Bütün dünya bunların sevdiklerine, sevmediklerine, sıkıldıklarına göre ayarlanmalı çünkü!

Gündemi o belirleyecek! “Sıkıldım, geçin bunu! Next!” diyecek; hadiii hepimiz onun yazdığının hurraaa peşinden gidecez!

Saçma!

İşte ben de onlardan sıkıldım...

Sıkıldım diyenlerden...

Bir de...

Ben bunları niye yazdığımı unuttum desem!

Heh hee...

Bir konunun girişi olacaktı da...

Konu neydi?

Aklım kaydı...

Niye biliyor musunuz?

Ben var ya, koku almıyorum.

“Ne alaka?“ diyeceksiniz...

Şu alaka:

Koku almadığım için koku da alamıyorum. Parfüm yani... (Gıcık bir espri oldu!)

Bu yüzden 20 senedir aynı parfümü kullanıyorum.

Aslında küçükken kendi kendime bu efsaneye dâhil olmak istemiştim; ömür boyu aynı parfümü kullanan kadınlardan olmak...

Artık kimden duyup nereden okuduysam, hoşuma gitmiş.

Hep o kokuyla anılan, tanınan bir kadın olmak...

Bu fikir çok ağır, çok anlamlı ve çok oturaklı gelmişti...

Ama uygulayabileceğimi hiç sanmıyordum. Çünkü güzel koku hayranı bir kız olmuştum.

Güzel koku...

Çarşafların, havluların mis gibi olması...

Giyinme dolabını açtığımda o kokunun odaya dağılması...
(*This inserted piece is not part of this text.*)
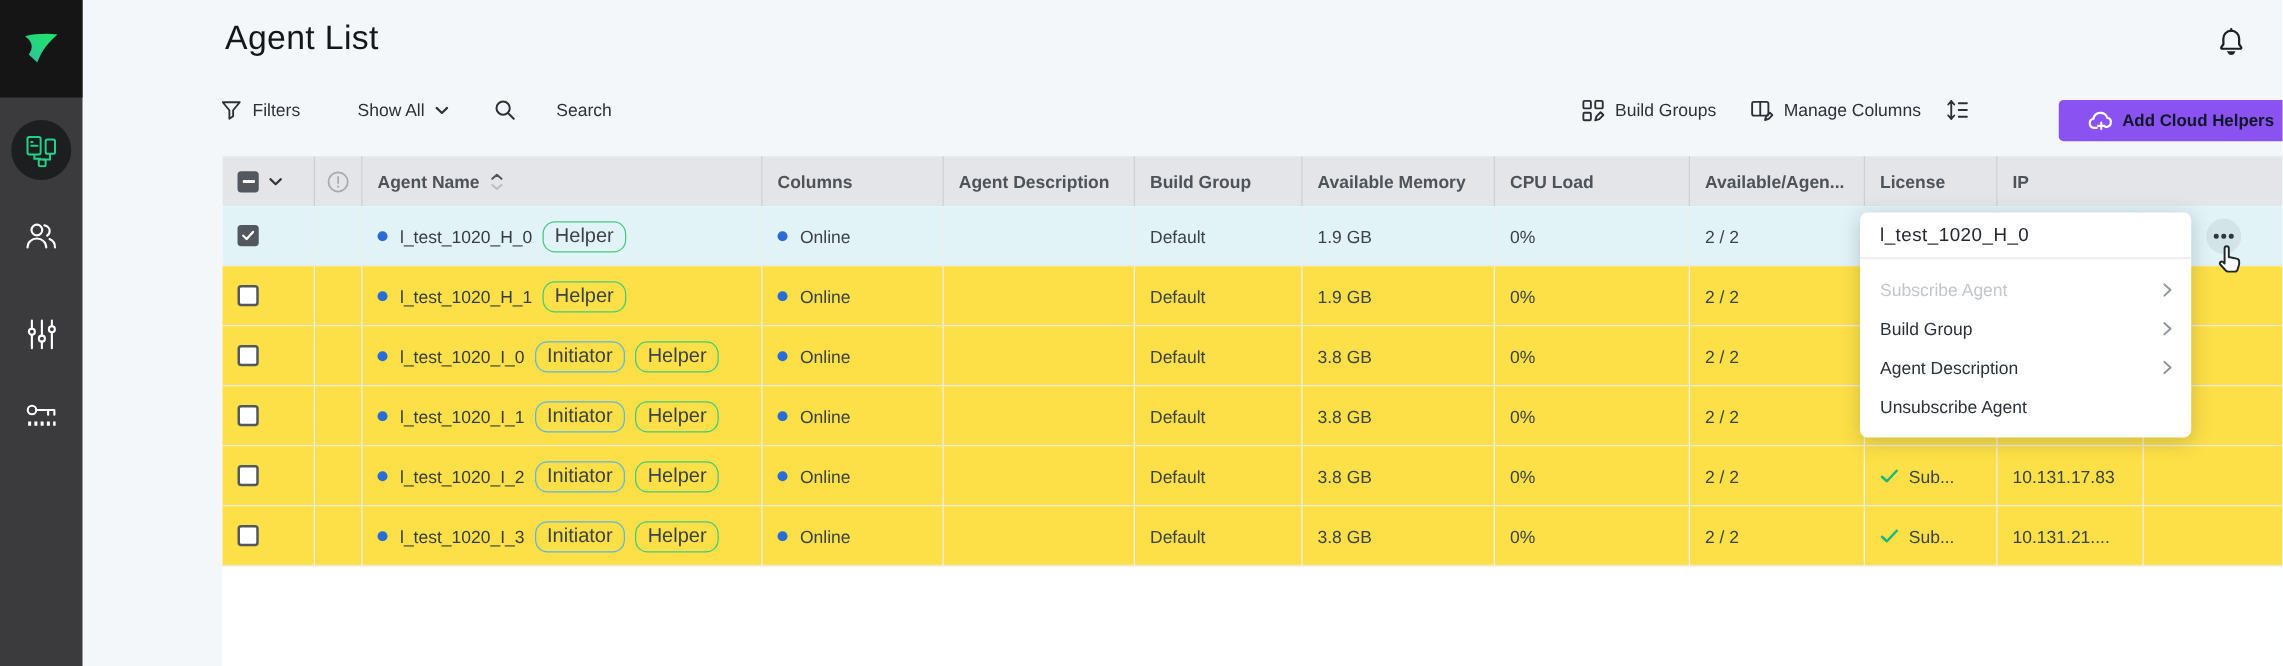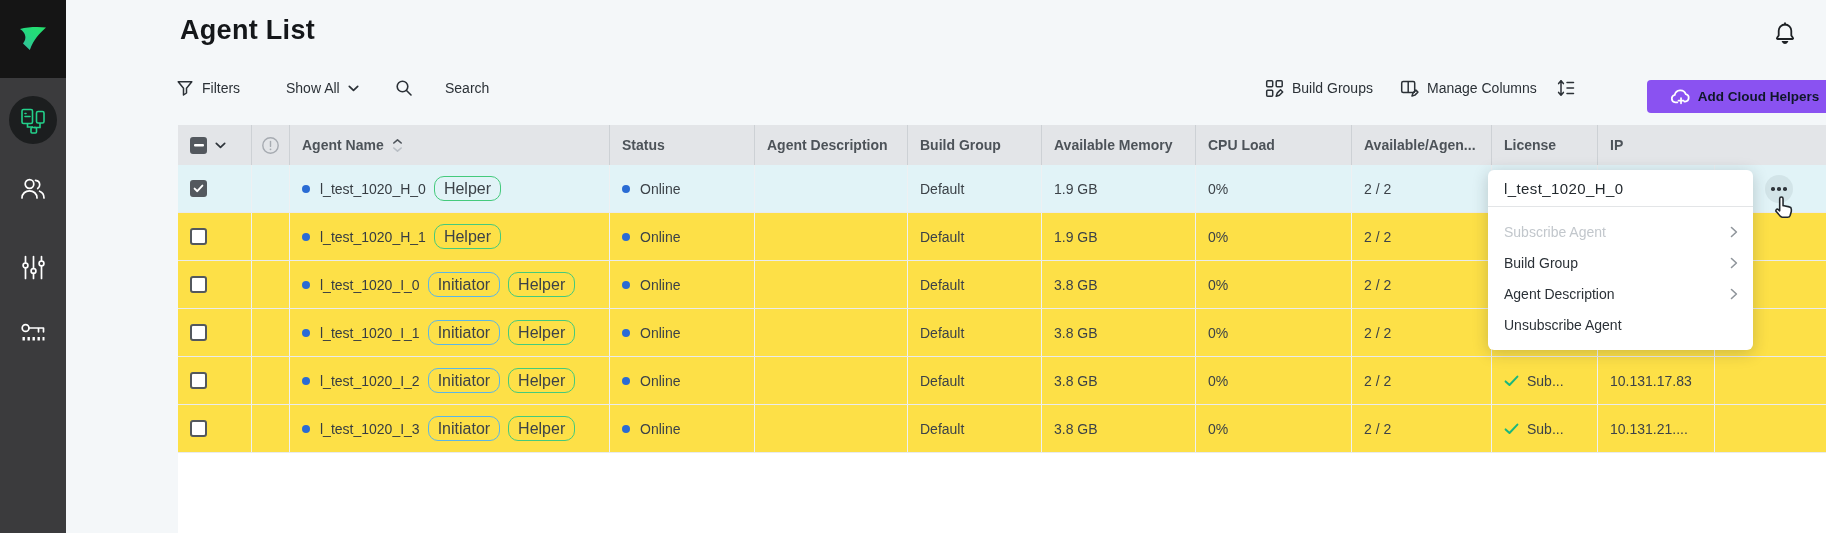"Agent List" .page-title { font-weight: 700 -> 400 }
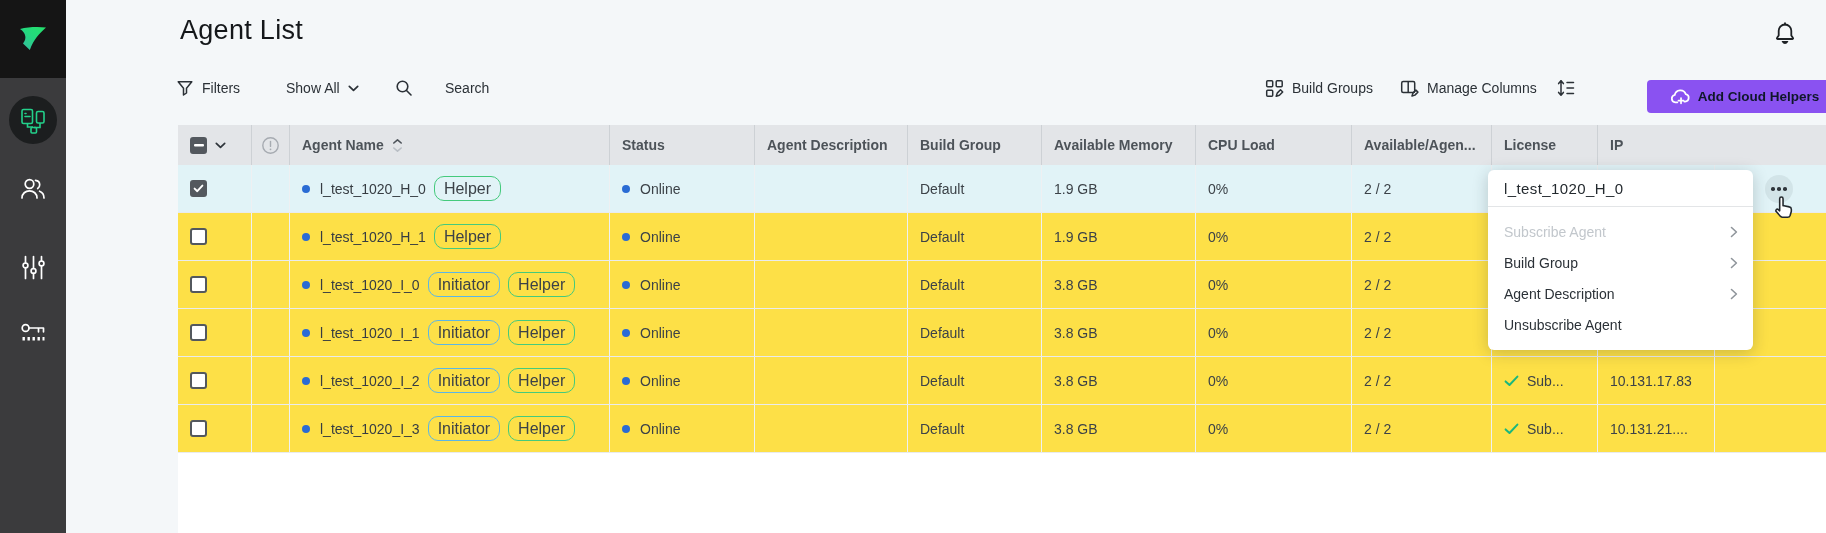"Status" div.hcell { text: Status -> Columns }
Eve girdiğimde, arabaya bindiğimde seçtiğim o kokuyla buluşmak...

Daha bir sürü güzel kokuyla yaşanan an...

Güzel her koku, tıpkı güzel bir müzik gibi dünyamı değiştirebilirdi...

Üzerimde öyle bir kudreti vardı...

Derin bir nefes alıp gülümsememe...

Yeni bir duygu keşfetmeme...

Biraz da kuvvetlenmeme yeterdi.

Sonra...

Yıllar sonra bir baktım ki, öyle olmuşum!
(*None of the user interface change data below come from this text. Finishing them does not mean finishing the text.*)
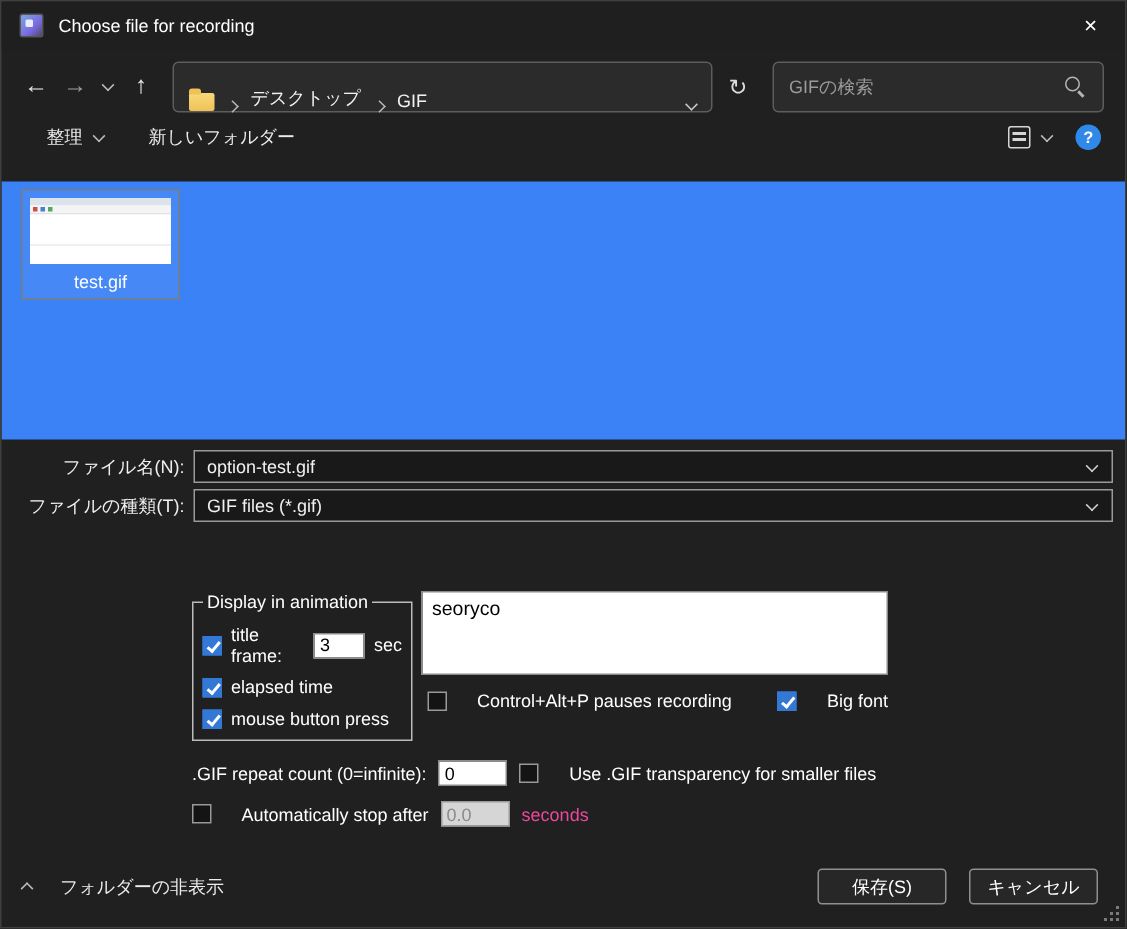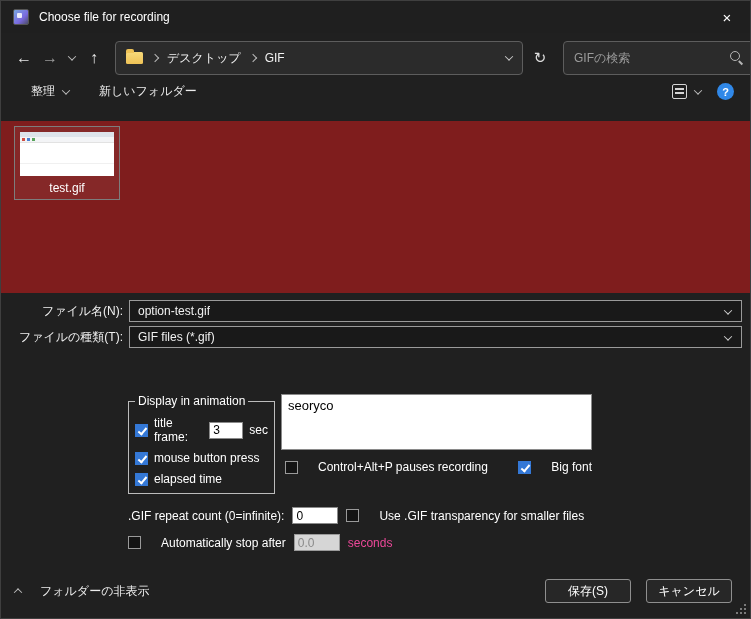"デスクトップ" .addressbar { align-items: center -> flex-end; width: 408px -> 360px }
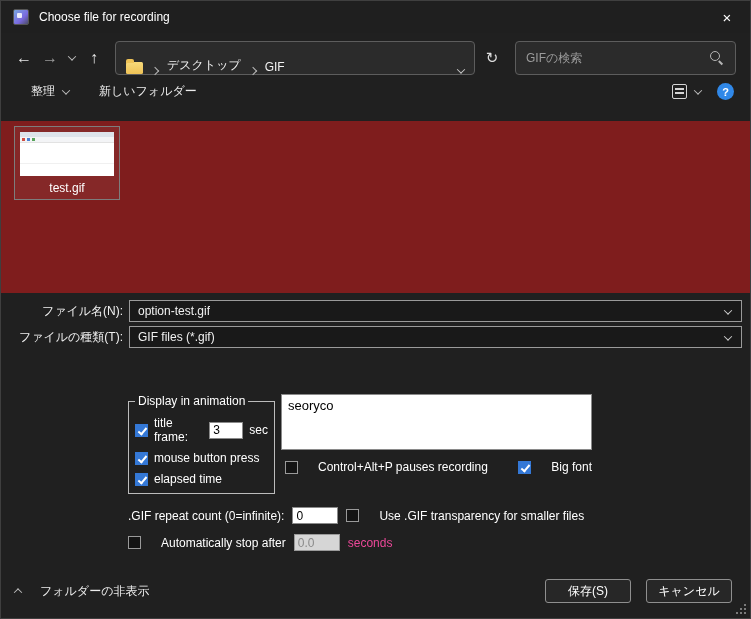"test.gif" .filearea { background: #7f1d1d -> #3b82f6 }
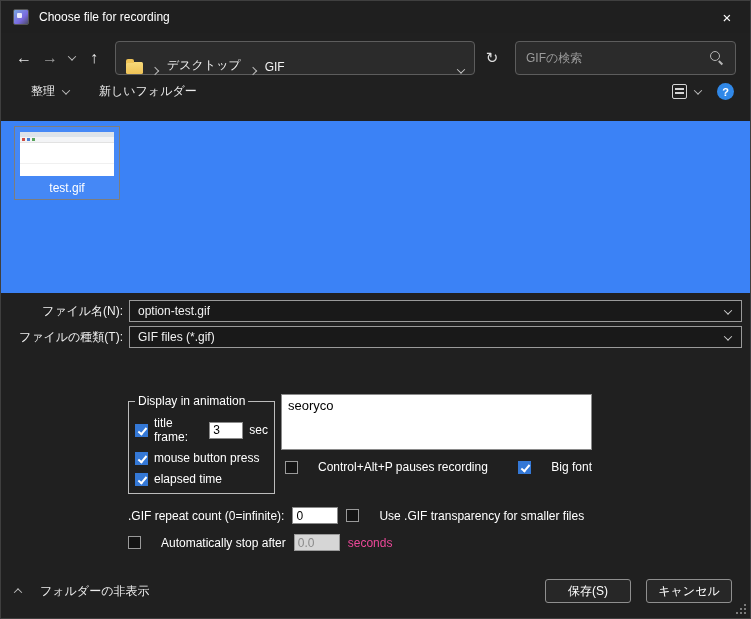"mouse button press" div.opt-row { order: before "elapsed time" -> after "elapsed time" }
İstemeyerek de olsa, gerçekten de kokusuyla anılan, tanınan bir kadın olmuşum.

Evet, kokumdan tanıyanım da oldu!

Heh hee....

Demek, diyorum bazen, “O zaman, küçük bir kızken yani, keşke başka şey isteseydim!”

Öyle olur ya...

Sanki tutacak!

Arsızlık işte!

Ama koku almamaya başlayınca...

Onu anlatmayayım, baydım zaten!

Ama ben olsam, koku almadan yaşamanın nasıl bir şey olduğunu merak eder, sorardım. Böyle saçma şeyleri hep merak etmişimdir.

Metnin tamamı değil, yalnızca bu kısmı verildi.